El Paseo en el que no cabía un alfiler
En los años 60 el llamado Paseo del Generalísimo era el principal lugar de encuentro de los almerienses

El Paseo en 1968 era un hervidero de gente y costaba trabajo en horas puntas transitar por sus aceras. Acababa de abrir Simago y enfrente seguía vigente el Café Español, haciendo esquina con la calle Castelar.
Era un Paseo repleto, un Paseo apoteósico, un hervidero de gente en las aceras y un infierno de vehículos en la calzada que circulaban en doble dirección. Allí se mezclaban los autobuses con los carros de mulas y las motocicletas con los coches de caballos, que ralentizaban el tráfico provocando grandes atascos.
Uno tenía la impresión entonces de que todo sucedía en el Paseo, que la vida, las ilusiones, las esperanzas y las tristezas, acababan desembocando en aquella avenida que durante décadas fue un lugar de encuentro para los almerienses. Una procesión se llenaba de grandeza cuando atravesaba el Paseo y en los años setenta, cuando llegaron las primeras manifestaciones, cualquier protesta que no sucediera en el Paseo era como si no hubiera ocurrido. Cuando José Bisbal se proclamó campeón de España de boxeo no sintió de verdad la felicidad de un vencedor hasta que no llegó a la estación, lo montaron en un coche de caballos y lo exhibieron por el Paseo com a un conquistador romano.
Cuando llevábamos tiempo sin ver a una persona y no sabíamos nada de su paradero porque no teníamos redes sociales y muchos no habíamos descubierto aún el invento del teléfono, siempre nos quedaba el recurso del Paseo. Con tiempo suficiente y con paciencia, más temprano que tarde acababas encontrándotelo bajando o subiendo el Paseo, sentado en la terraza de un café o leyendo el periódico por la mañana en la sala de la biblioteca.
Teníamos una predisposición genética a juntarnos en el Paseo, aunque solo fuera por el placer de pasear o de ver pasar el sencillo río de la vida sentados en un banco de madera con una bolsa de pipas calientes en las manos.

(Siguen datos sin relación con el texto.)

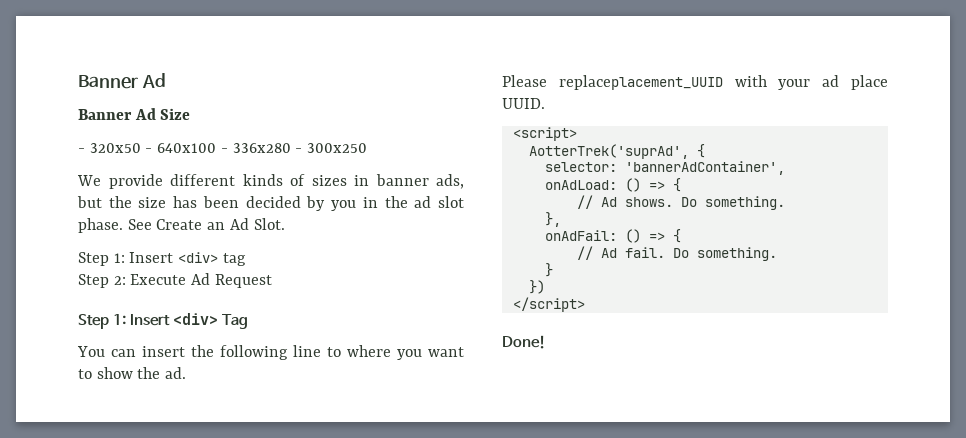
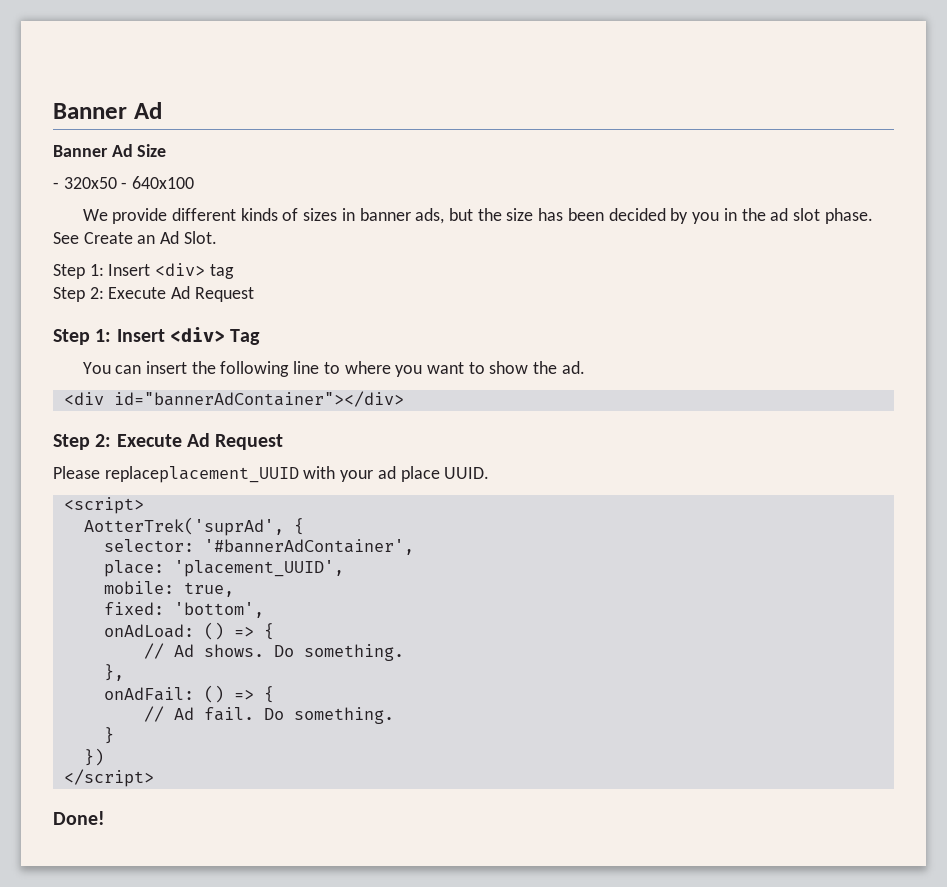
- - 320x50 - 640x100 - 336x280 - 300x250
+ - 320x50 - 640x100
+ <div id="bannerAdContainer"></div>
+ Step 2: Execute Ad Request
- selector: 'bannerAdContainer',
+ selector: '#bannerAdContainer',
+ place: 'placement_UUID',
+ mobile: true,
+ fixed: 'bottom',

Para los que veníamos de los barrios, ir al Paseo era un acontecimiento extraordinario, atravesar la frontera de lo cotidiano, dejar atrás nuestras calles polvorientas y nuestra ropa de diario y entrar en un territorio donde reinaba el perfume de los días de fiesta: las luces de los escaparates, la gente mejor vestida, el rumor constante de los veladores de los cafés, el cruce de miradas de aquella eterna pasarela donde todo el mundo se encontraba. Para ir al Paseo nos vestían de limpio, nos limpiaban los zapatos con una mano de Kanfort y nos peinaban con brillantina aunque fuera un lunes cualquiera. El Paseo te examinaba, te pasaba revista y nuestras madres se empeñaban en que fuéramos “como Dios manda”.
Lo habitual era ir de vez en cuando: algún domingo de camino hacia el cine, en Navidad para descubrir los juguetes de los escaparates, en Semana Santa para ver las procesiones, el día del Corpus para acompañar la ceremonia, y las tardes de Feria cuando todo sucedía allí. Pero a veces, de forma excepcional, aparecía un día no señalado en el calendario en el que íbamos al Paseo a comprarnos ropa, a que nos pusiera la pantalla el médico don José Abad o al estudio de Luis Guerry para que nos hiciera el reportaje de la Primera Comunión.
Todo sucedía entonces en el Paseo y las sillas de los bares eran las tribunas desde donde se asistía al milagro de la vida. Los personajes importantes que no tenían su silla y su mesa en un café del Paseo estaban fuera de la vida pública, como si no existieran. Todo ocurría allí: los negocios de los días de diario y los paseos de los domingos, cuando la avenida se llenaba de muchachos y de muchachas que mostraban sus encantos subiendo y bajando la cuesta.
El Paseo era la artería indiscutible: era la carrera oficial de las hermandades de Semana Santa; el lugar donde se instalaban las mesas de la cuestación contra el cáncer; el escenario de la Tómbola de la Caridad; la carrera por donde en la última noche de Feria los jóvenes festejaban el toro de fuego con la traca final que se culminaba en la Puerta de Purchena. El Paseo era el camino que elegían los reclutas del Campamento de Viator cuando bajaban los domingos con el ánimo alborotado y el gran escenario que en Navidad se llenaba de escaparates lujosamente iluminados con la banda sonora de los villancicos como telón de fondo.